Beneath this line are the data; copy exactly the part of them that opens with the line containing "Department of Defence | Baseline: 29,868" and closes with the line containing "Comcare | Baseline: 466 -> 486", and only that part.

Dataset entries
-----

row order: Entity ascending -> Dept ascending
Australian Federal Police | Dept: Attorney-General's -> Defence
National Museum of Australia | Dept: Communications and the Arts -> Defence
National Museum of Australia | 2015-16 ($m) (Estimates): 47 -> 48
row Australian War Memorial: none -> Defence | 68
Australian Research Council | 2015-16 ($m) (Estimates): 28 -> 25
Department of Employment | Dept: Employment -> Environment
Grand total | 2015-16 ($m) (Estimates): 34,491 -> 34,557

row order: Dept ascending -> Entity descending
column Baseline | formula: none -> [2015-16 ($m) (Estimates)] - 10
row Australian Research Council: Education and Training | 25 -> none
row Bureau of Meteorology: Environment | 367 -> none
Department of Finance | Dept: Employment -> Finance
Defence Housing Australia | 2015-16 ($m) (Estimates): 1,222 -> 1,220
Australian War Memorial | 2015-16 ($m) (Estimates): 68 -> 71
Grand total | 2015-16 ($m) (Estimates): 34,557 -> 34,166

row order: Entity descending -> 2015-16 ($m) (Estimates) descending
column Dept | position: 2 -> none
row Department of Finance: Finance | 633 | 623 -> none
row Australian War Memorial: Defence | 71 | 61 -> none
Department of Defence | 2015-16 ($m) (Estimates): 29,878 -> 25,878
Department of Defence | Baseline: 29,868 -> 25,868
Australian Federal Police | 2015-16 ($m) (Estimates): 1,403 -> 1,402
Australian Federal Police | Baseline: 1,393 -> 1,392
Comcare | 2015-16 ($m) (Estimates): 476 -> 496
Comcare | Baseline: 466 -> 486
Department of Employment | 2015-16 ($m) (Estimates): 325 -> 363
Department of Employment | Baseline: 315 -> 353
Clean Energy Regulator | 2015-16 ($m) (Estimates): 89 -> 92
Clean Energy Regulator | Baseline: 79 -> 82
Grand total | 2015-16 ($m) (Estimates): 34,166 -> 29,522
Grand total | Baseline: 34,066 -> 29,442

-----

**Response below:**
Department of Defence | Baseline: 29,868 -> 25,868
Australian Federal Police | 2015-16 ($m) (Estimates): 1,403 -> 1,402
Australian Federal Police | Baseline: 1,393 -> 1,392
Comcare | 2015-16 ($m) (Estimates): 476 -> 496
Comcare | Baseline: 466 -> 486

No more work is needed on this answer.